What's the integration of 1/sinax?

Question

I tried it by using the substitution method (u = 2x) but the constant 'a' makes me reach a dead end when I divide the integrals to two parts. Now I've seen many videos on how to handle 1/sinx, but I can't reach a solution when the angle has another constant in it.

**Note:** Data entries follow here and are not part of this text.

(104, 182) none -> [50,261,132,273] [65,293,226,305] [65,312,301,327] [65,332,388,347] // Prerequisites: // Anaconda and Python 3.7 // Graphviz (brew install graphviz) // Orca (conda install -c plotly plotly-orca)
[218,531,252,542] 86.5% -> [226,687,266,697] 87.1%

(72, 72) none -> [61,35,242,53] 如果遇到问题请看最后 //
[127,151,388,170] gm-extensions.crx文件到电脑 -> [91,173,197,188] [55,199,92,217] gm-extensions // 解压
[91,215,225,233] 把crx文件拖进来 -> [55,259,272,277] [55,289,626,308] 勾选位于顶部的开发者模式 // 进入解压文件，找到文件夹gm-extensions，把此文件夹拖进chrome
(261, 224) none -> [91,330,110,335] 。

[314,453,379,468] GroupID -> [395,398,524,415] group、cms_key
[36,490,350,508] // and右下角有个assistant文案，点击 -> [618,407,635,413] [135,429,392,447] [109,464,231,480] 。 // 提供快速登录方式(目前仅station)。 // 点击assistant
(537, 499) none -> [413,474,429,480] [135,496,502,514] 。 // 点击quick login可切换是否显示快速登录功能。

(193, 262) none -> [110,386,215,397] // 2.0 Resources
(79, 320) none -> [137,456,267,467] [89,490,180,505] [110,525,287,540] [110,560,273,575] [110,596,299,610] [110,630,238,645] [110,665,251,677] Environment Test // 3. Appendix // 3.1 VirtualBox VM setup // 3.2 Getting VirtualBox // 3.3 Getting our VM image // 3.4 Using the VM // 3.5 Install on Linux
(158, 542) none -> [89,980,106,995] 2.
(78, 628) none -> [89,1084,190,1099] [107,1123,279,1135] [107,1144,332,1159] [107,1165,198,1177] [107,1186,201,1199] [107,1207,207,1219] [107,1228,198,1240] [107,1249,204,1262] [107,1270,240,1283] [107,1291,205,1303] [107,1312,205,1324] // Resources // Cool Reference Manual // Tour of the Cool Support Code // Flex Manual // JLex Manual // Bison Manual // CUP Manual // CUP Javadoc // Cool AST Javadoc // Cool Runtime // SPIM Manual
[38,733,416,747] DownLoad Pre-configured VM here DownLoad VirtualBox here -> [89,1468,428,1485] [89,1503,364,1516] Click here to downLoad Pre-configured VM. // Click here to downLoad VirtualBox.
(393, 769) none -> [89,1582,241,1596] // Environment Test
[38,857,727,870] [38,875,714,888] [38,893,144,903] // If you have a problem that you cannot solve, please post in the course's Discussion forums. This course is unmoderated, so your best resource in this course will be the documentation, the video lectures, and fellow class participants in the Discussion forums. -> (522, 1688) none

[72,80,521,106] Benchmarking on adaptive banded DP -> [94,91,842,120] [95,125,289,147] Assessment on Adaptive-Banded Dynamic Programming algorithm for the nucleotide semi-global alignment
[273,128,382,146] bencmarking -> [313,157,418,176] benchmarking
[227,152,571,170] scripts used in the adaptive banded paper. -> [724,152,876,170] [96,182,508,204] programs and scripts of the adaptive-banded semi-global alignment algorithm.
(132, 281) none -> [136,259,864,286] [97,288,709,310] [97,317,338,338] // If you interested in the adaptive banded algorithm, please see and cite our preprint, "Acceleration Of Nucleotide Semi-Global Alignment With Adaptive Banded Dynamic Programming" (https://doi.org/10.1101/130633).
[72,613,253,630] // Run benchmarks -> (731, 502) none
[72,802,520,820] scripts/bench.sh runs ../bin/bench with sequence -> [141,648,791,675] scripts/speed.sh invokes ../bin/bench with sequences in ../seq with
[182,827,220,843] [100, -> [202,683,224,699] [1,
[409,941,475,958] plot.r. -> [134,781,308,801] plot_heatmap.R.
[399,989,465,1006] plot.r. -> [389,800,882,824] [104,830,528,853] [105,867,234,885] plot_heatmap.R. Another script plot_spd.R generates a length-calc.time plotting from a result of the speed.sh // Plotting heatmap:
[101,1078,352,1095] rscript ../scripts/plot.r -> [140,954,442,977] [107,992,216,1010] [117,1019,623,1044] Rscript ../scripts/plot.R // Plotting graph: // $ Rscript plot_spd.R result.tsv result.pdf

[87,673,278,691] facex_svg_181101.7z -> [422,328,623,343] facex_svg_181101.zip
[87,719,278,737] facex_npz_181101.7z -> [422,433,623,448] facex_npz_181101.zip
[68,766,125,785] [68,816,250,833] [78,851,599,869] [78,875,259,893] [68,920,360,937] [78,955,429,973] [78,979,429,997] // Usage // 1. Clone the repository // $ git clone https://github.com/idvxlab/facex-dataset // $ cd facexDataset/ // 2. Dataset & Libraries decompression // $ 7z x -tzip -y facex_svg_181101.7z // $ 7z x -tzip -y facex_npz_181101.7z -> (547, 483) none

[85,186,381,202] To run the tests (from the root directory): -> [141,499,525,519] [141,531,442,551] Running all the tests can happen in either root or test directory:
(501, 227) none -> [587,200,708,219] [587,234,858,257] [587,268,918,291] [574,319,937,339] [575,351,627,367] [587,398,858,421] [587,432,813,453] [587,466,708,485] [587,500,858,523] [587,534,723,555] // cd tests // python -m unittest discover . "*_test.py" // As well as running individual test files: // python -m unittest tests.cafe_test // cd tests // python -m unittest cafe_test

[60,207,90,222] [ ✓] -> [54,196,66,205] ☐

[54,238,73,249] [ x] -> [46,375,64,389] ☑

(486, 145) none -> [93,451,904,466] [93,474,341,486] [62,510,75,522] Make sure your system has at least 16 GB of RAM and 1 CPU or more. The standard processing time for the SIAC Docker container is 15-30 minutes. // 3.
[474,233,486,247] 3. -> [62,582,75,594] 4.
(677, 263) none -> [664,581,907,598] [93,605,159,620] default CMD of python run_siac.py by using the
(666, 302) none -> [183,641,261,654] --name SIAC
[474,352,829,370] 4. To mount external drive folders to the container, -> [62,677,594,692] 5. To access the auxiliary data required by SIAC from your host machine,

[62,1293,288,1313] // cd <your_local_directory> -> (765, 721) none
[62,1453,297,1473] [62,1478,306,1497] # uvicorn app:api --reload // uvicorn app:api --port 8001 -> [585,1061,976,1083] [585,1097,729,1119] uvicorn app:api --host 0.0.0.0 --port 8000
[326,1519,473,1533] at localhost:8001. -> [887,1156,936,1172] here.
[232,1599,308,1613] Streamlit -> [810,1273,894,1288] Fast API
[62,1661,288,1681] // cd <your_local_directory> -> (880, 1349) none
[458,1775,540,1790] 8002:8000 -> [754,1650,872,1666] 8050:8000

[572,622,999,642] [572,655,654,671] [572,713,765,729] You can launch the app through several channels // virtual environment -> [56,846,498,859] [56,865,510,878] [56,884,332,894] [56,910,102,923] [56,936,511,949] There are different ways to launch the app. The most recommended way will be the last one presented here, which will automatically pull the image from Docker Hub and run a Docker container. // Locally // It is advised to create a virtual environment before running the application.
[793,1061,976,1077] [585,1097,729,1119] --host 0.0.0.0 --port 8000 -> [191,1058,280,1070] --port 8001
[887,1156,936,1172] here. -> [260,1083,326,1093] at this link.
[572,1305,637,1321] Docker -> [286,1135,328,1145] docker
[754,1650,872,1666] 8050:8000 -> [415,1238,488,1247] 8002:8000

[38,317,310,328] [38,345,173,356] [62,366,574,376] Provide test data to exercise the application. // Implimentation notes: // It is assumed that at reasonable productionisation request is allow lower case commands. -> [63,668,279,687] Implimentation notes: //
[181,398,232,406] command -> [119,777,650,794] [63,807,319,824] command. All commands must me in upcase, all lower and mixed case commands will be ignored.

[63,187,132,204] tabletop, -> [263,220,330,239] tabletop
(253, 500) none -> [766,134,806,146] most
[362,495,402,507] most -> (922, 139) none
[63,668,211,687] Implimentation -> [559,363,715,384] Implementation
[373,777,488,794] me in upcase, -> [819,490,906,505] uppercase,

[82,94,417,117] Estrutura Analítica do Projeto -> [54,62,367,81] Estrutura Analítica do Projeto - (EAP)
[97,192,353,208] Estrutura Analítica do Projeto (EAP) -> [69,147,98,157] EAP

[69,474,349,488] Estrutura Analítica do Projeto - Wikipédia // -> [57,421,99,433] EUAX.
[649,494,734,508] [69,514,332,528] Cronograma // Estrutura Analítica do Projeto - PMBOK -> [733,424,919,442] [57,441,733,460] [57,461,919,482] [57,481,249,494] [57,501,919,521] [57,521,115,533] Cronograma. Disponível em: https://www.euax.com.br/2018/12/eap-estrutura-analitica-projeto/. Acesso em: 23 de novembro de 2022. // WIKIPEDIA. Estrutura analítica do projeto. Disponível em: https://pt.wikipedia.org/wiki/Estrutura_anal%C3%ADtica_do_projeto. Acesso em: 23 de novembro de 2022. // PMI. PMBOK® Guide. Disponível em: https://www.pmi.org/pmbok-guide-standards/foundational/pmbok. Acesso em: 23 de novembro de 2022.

What am I missing?

Answer 1

\begin{align*} \int \frac{1}{\sin(ax)} \,\mathrm{d}x &= \int \csc(ax) \,\mathrm{d}x \\ &= \frac{ -\ln | \csc(ax) + \cot(ax)|}{a} + C \text{.} \end{align*} If you are familiar with the antiderivative of cosecant, \begin{align*} \frac{\mathrm{d}}{\mathrm{d}x} \cot x &= -\csc^2 x \\ \frac{\mathrm{d}}{\mathrm{d}x} \csc x &= -\csc x \cot x \end{align*} so $$ \frac{\mathrm{d}}{\mathrm{d}x} (\csc x + \cot x) = \csc x(\csc x + \cot x) $$ Then $$ - \frac{\frac{\mathrm{d}}{\mathrm{d}x} (\csc x + \cot x)}{(\csc x + \cot x)} = \csc x \text{.} $$ Antidifferentiating both sides and recognizing the left-hand side is a logarithm produces the result used above.